“(We) are powerful beyond measure”, Marianne Williamson once beautifully said. But we forget. We forget to use our power as a force for good.
Not long ago I hit my limit. After reading one too many snarky posts, I just felt slimed. I don’t understand why it has become permissible in our society to blast out such cruel things about our fellow human beings. In fact, it’s not just permitted, it sparks a downright snarkiness-competition. Love the 5th amendment. Love that we all have the right to exercise our opinions in whatever way we see fit, but having the right and it being right are two different things. Where does responsibility come in?

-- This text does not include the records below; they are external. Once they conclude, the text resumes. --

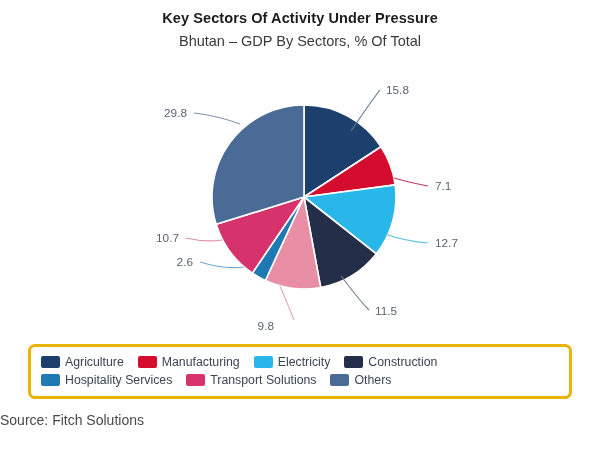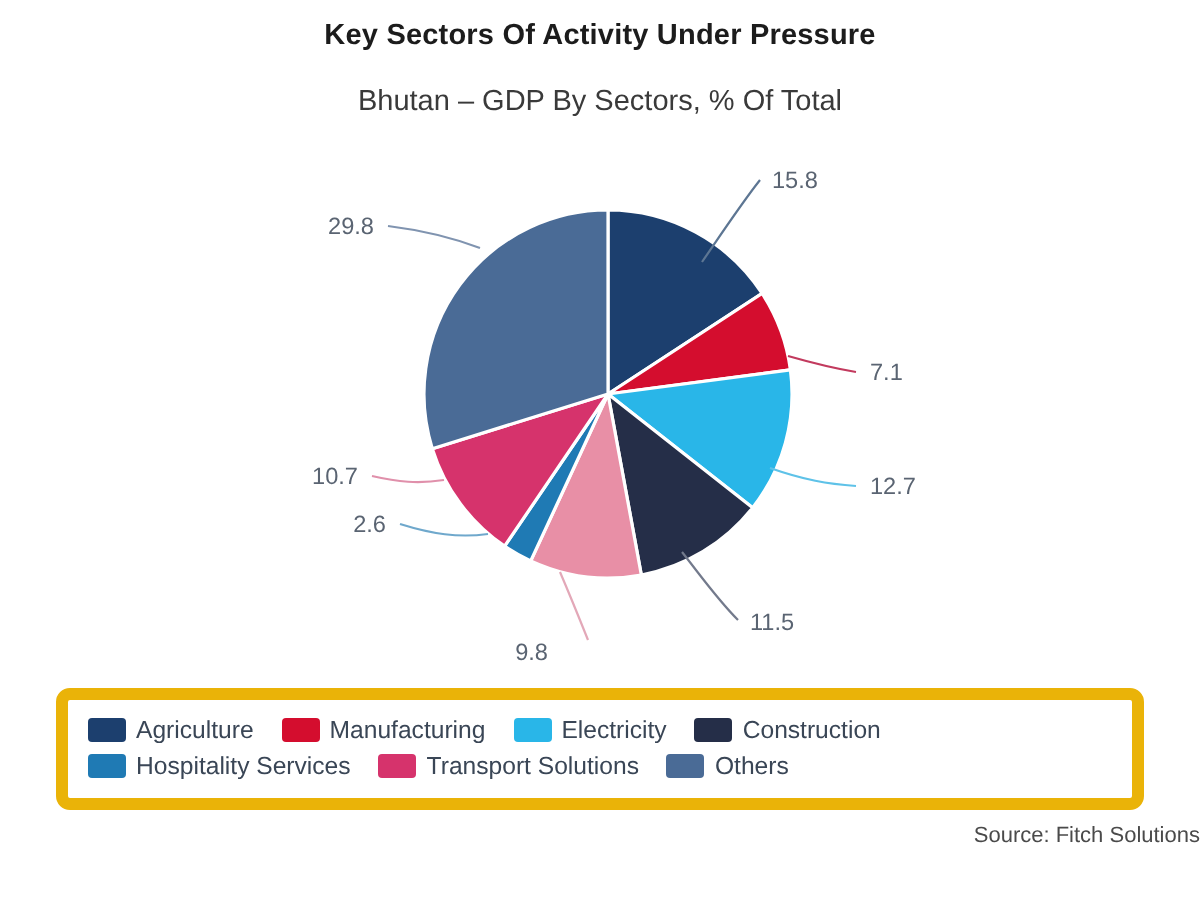--- a/index.html
+++ b/index.html
@@ -41,7 +41,7 @@
     font-weight: normal;
     color: #3a3a3a;
     line-height: 22px;
-    margin-top: 12px;
+    margin-top: 2px;
   }
   .plot-area {
     position: absolute;

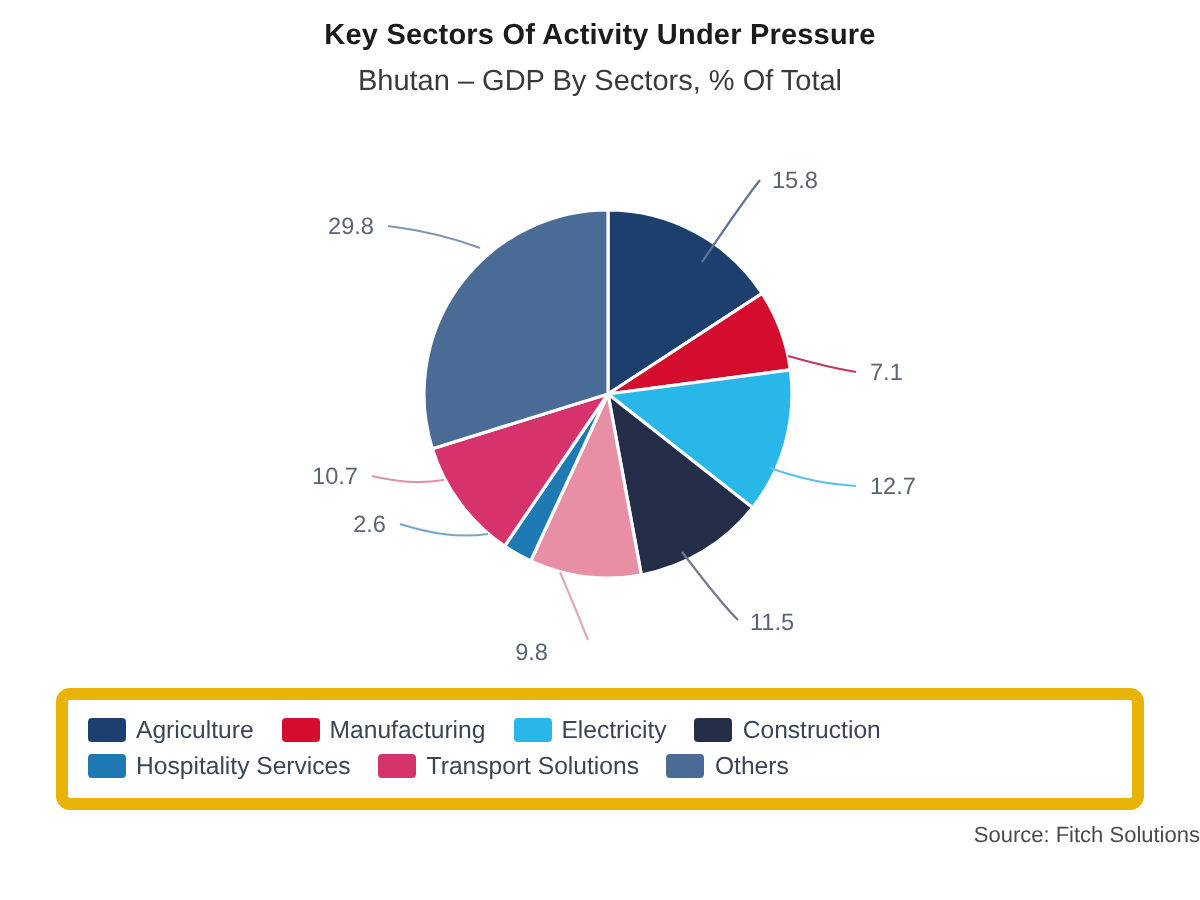--- a/index.html
+++ b/index.html
@@ -59,7 +59,7 @@
     top: 344px;
     width: 544px;
     box-sizing: border-box;
-    border: 6px solid #eab308;
+    border: 3px solid #eab308;
     border-radius: 7px;
     background: #ffffff;
     padding: 6px 8px 7px 10px;

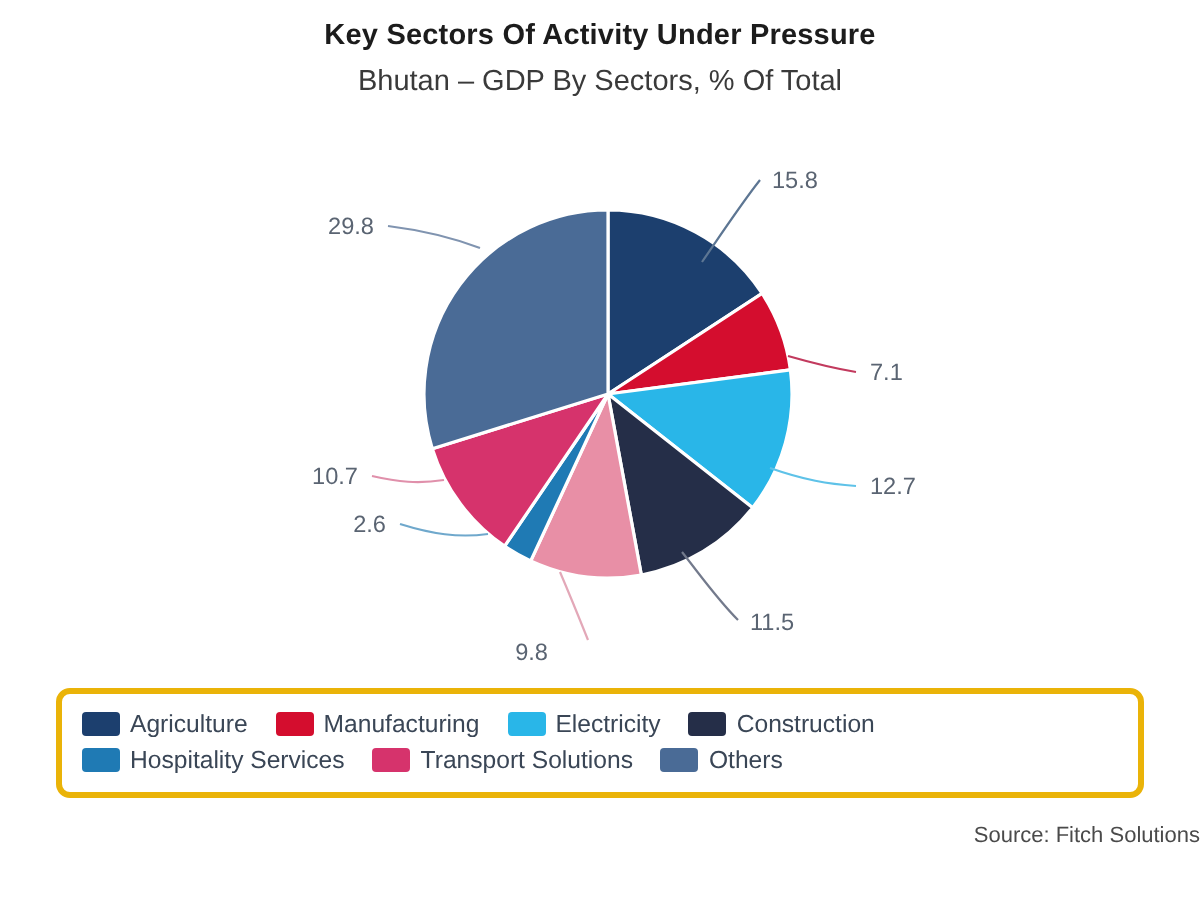--- a/index.html
+++ b/index.html
@@ -94,8 +94,8 @@
     left: 0;
     top: 412px;
     width: 600px;
-    text-align: right;
-    font-size: 11px;
+    text-align: left;
+    font-size: 14px;
     color: #4a4a4a;
   }
   .dlabel {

Look, none of us are beyond reproach—I too have indulged in my fair share of snarkiness (in fact, it does not escape me that I’m a tad snarky about snarkiness). But if I’m really committed to working toward being my best self, I have to admit, I can do better. We forget, words have an impact.
I remember I had a theatre professor in college who was ruthless with his snarkiness. He’d leave emotionally decimated young actors in his wake at every turn and justify it by saying that he was preparing them for the “real world.” If you looked closely, at the bystanders of his destruction, you could see people shrink back in an effort to stay off his radar, to appease and keep themselves from harm’s way. Nobody wanted to be “the one” who felt the wrath. It clearly sucked.
That’s the environment we’re creating by breeding snarkiness (or fear…they create the same thing—one’s just got better PR)—an environment that encourages us to stay off the radar or else…
This isn’t just a Facebook-thing, or an arts-thing, it’s happening every day in the conference rooms and hallways of our organizations. The snarky comments that are made about colleagues or direct reports to show the world how clever we are. People are smart enough to know that if we’re talking about others to them, we’re likely talking about them to others. They know. But they won’t say anything. They’ll nod and play the game to stay off the radar and then just, ever-so-gradually, stop fully engaging. Stop trusting. Stop.
We can do better. What kind of culture do we want to create?
Our words have power. Whether we text them, say them, or tweet them. Let us all remember that we have a responsibility for what we’re putting out into the world. Let us use them as a force for good.
And with that, she triumphantly leaps off her soapbox with a rousing, “Say NO to snarkiness!”